China A50 Specs on Quant Tekel
Typical values only. Actual spreads widen during news events and low-liquidity periods. Commission shown per standard lot.
Quant Tekel Account Rules (Quick Reference)
Position Sizing Guide for China A50
Position sizes below use 1% risk per trade with a 10-pip stop loss. Daily limit shows the maximum loss Quant Tekel allows per day (4% of account).
Pip value used: $1.45/lot. Assumes standard lot contract size. Actual P&L varies with entry price.

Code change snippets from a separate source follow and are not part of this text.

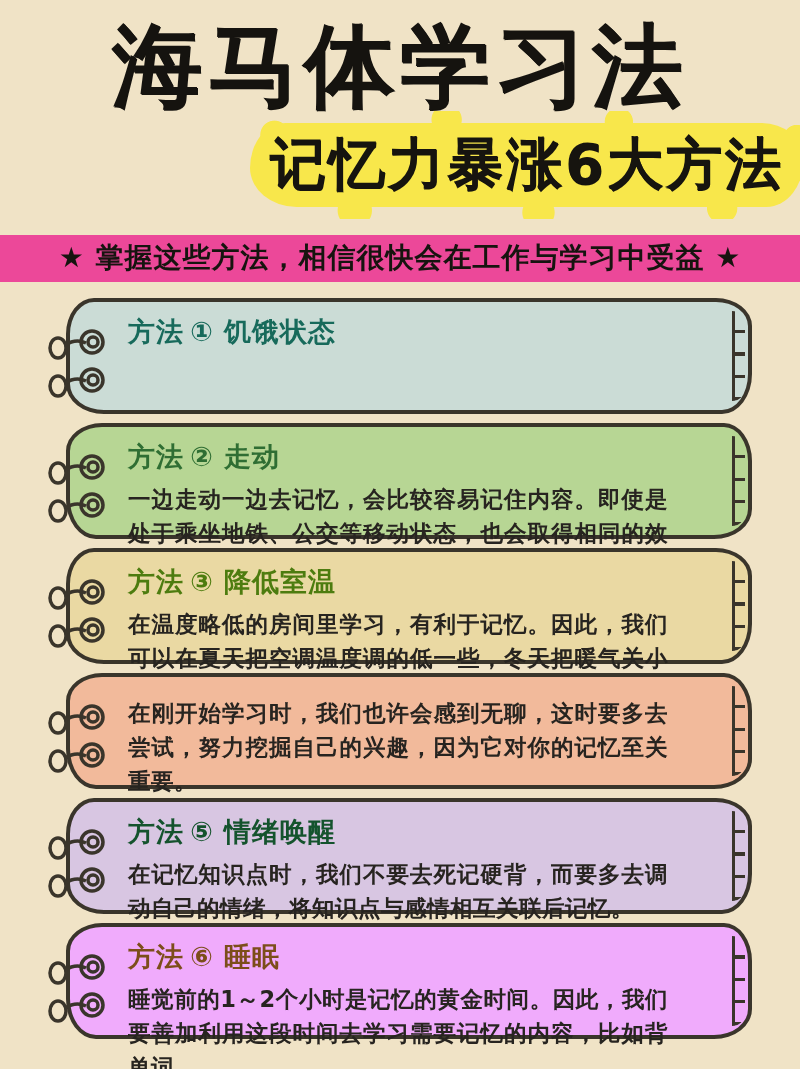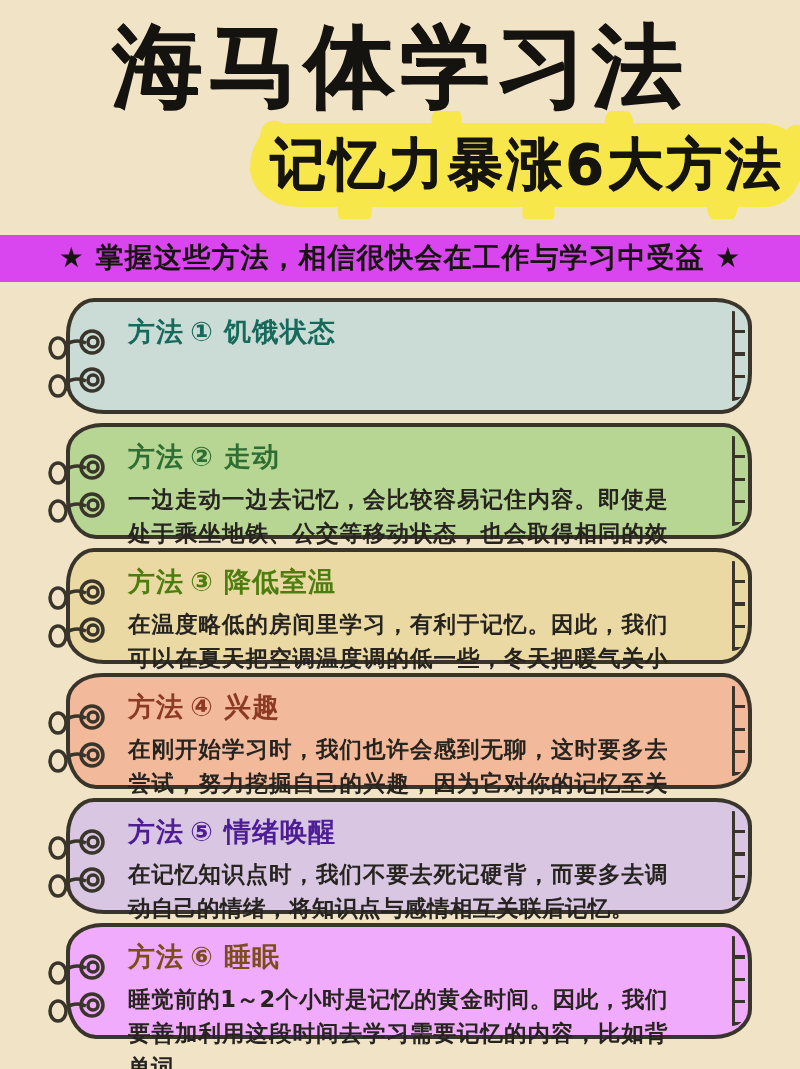"★ 掌握这些方法，相信很快会在工作与学习中受益 ★" div.banner { background: #d946ef -> #ec4899 }
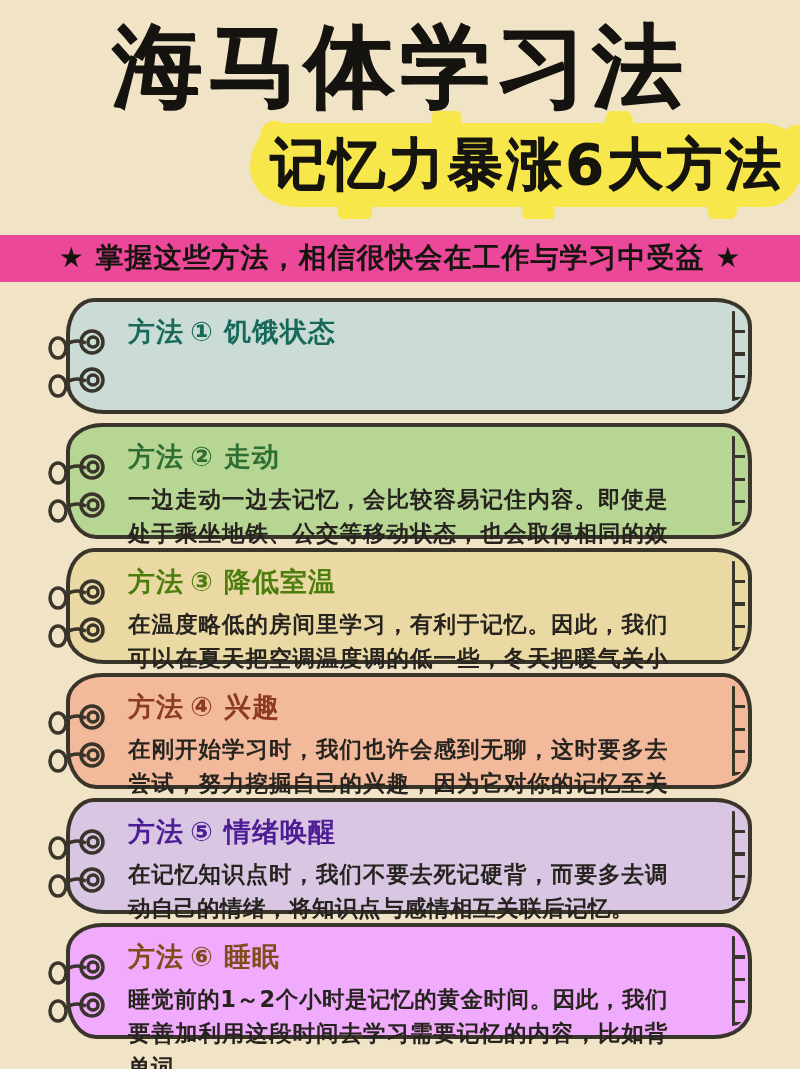"方法 ④ 兴趣" h2.card-title { html: <h2><span>方法</span><span>④</span><span>兴趣</span></h2> -> none }
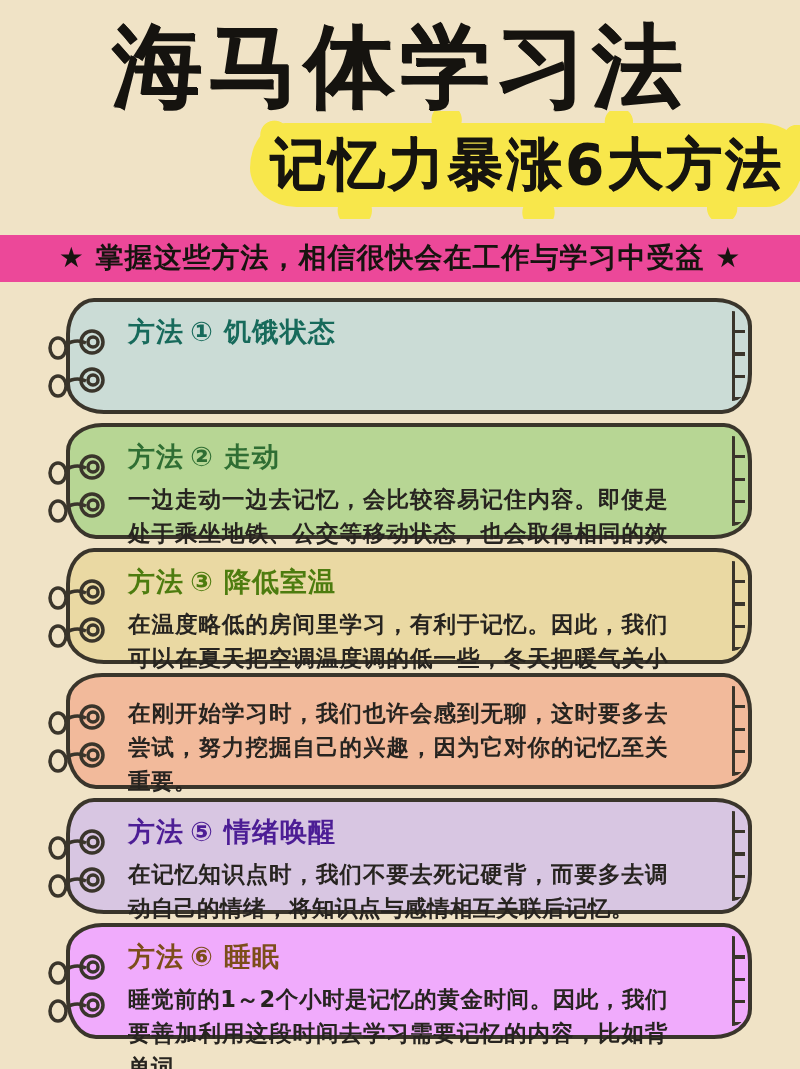"方法 ⑤ 情绪唤醒" h2.card-title { color: #4c1d95 -> #14532d }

Trading China A50 on Quant Tekel
The China A50 index represents the top 50 companies on the Shanghai and Shenzhen stock exchanges, making it a prime vehicle for capturing mainland Chinese market sentiment. For prop traders at Quant Tekel, this instrument offers compelling opportunities with its 150-pip daily range and high volatility profile, but demands respect for its aggressive price movements. The index typically reflects broader economic data releases from China, corporate earnings from major Chinese companies, and shifts in government policy, creating multiple catalysts for substantial intraday moves that can work in your favor or against you quickly. Quant Tekel's 4% daily loss limit becomes particularly relevant when trading China A50, as the instrument's volatility can easily trigger significant drawdowns if position sizing isn't carefully managed. With a typical daily range of 150 pips and the firm's 23-pip spread, you're looking at roughly 15% of the daily move consumed by transaction costs, which means your entries and exits need to be well-timed to remain profitable. The trading hours at Quant Tekel run from 02:00 to 09:00 GMT, capturing the Asian session when Chinese economic data is typically released and institutional flow is heaviest. This timing advantage allows you to trade during the most liquid and volatile periods for the instrument, though it also means dealing with overnight gaps and increased risk around major announcements. Position sizing becomes critical given the 1:100 leverage and high volatility combination. On a standard challenge account, even a 0.5 lot position can generate significant P&L swings that could threaten your daily loss limits if the trade moves against you during high-impact news events. The instrument's correlation with broader risk sentiment means it often gaps significantly on weekends following major global events, making Monday opens particularly treacherous. Swap costs of -5.4 and -4.8 for long and short positions respectively make this unsuitable for longer-term holds, reinforcing the need for intraday strategies. The key to success with China A50 on Quant Tekel lies in understanding that while the instrument offers excellent profit potential with its wide daily ranges, the combination of high volatility, significant spreads, and strict daily loss limits means your risk management must be exceptional from the first trade.
China A50 Specs: Quant Tekel vs Competitors
Typical conditions across firms. Spreads are indicative and vary with market conditions.